**Dataset entries**.
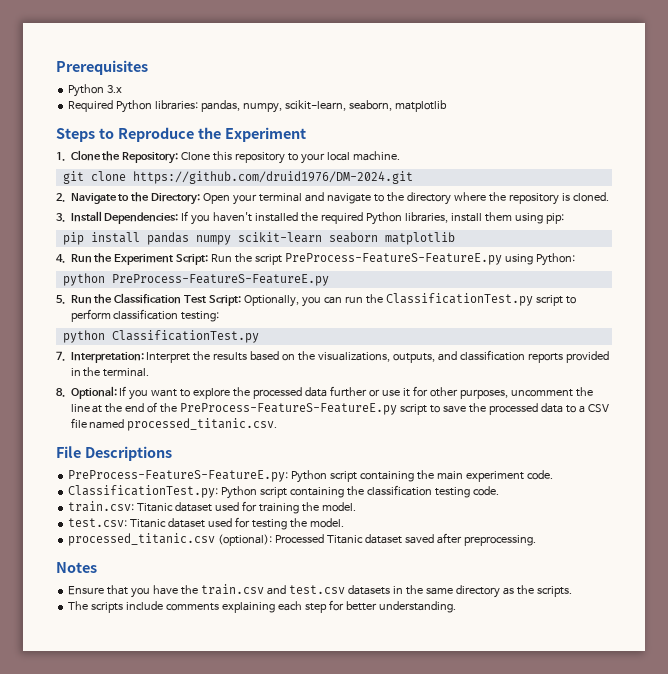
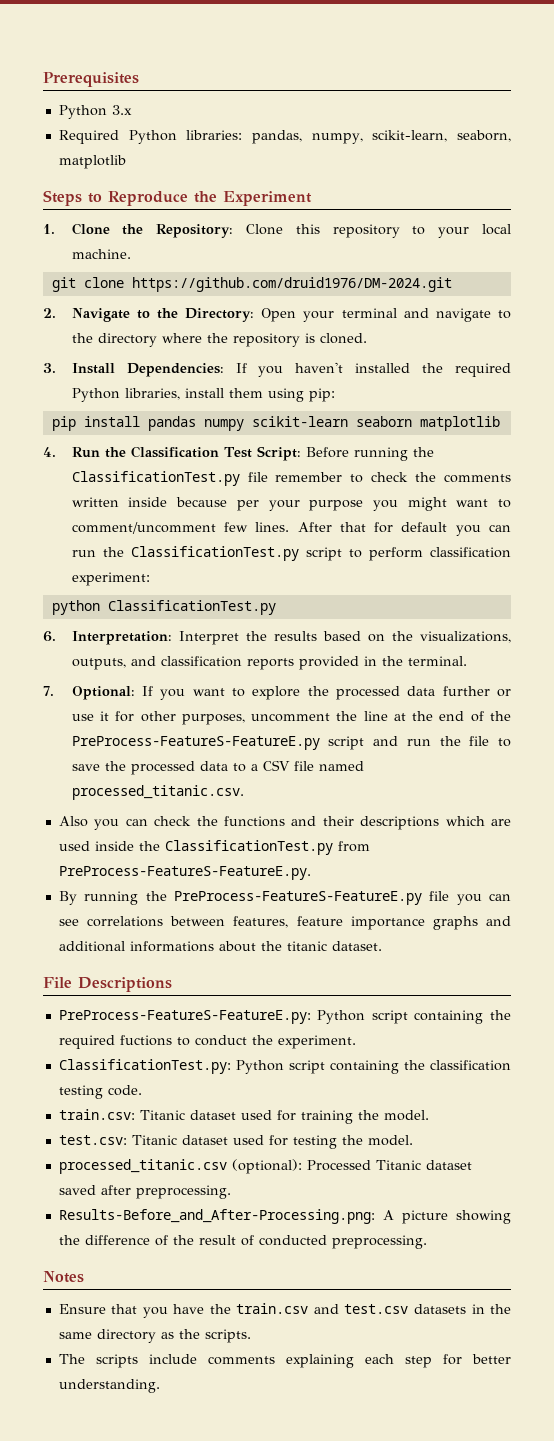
- 4. Run the Experiment Script: Run the script PreProcess-FeatureS-FeatureE.py using Python:
- python PreProcess-FeatureS-FeatureE.py
- 5. Run the Classification Test Script: Optionally, you can run the ClassificationTest.py script to perform classification testing:
+ 4. Run the Classification Test Script: Before running the ClassificationTest.py file remember to check the comments written inside because per your purpose you might want to comment/uncomment few lines. After that for default you can run the ClassificationTest.py script to perform classification experiment:
- 7. Interpretation: Interpret the results based on the visualizations, outputs, and classification reports provided in the terminal.
+ 6. Interpretation: Interpret the results based on the visualizations, outputs, and classification reports provided in the terminal.
- 8. Optional: If you want to explore the processed data further or use it for other purposes, uncomment the line at the end of the PreProcess-FeatureS-FeatureE.py script to save the processed data to a CSV file named processed_titanic.csv.
+ 7. Optional: If you want to explore the processed data further or use it for other purposes, uncomment the line at the end of the PreProcess-FeatureS-FeatureE.py script and run the file to save the processed data to a CSV file named processed_titanic.csv.
+ Also you can check the functions and their descriptions which are used inside the ClassificationTest.py from PreProcess-FeatureS-FeatureE.py.
+ By running the PreProcess-FeatureS-FeatureE.py file you can see correlations between features, feature importance graphs and additional informations about the titanic dataset.
- PreProcess-FeatureS-FeatureE.py: Python script containing the main experiment code.
+ PreProcess-FeatureS-FeatureE.py: Python script containing the required fuctions to conduct the experiment.
+ Results-Before_and_After-Processing.png: A picture showing the difference of the result of conducted preprocessing.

**Work task**. Go through the listing and copy each line with the string "terminal".

**Task result**.
- 7. Interpretation: Interpret the results based on the visualizations, outputs, and classification reports provided in the terminal.
+ 6. Interpretation: Interpret the results based on the visualizations, outputs, and classification reports provided in the terminal.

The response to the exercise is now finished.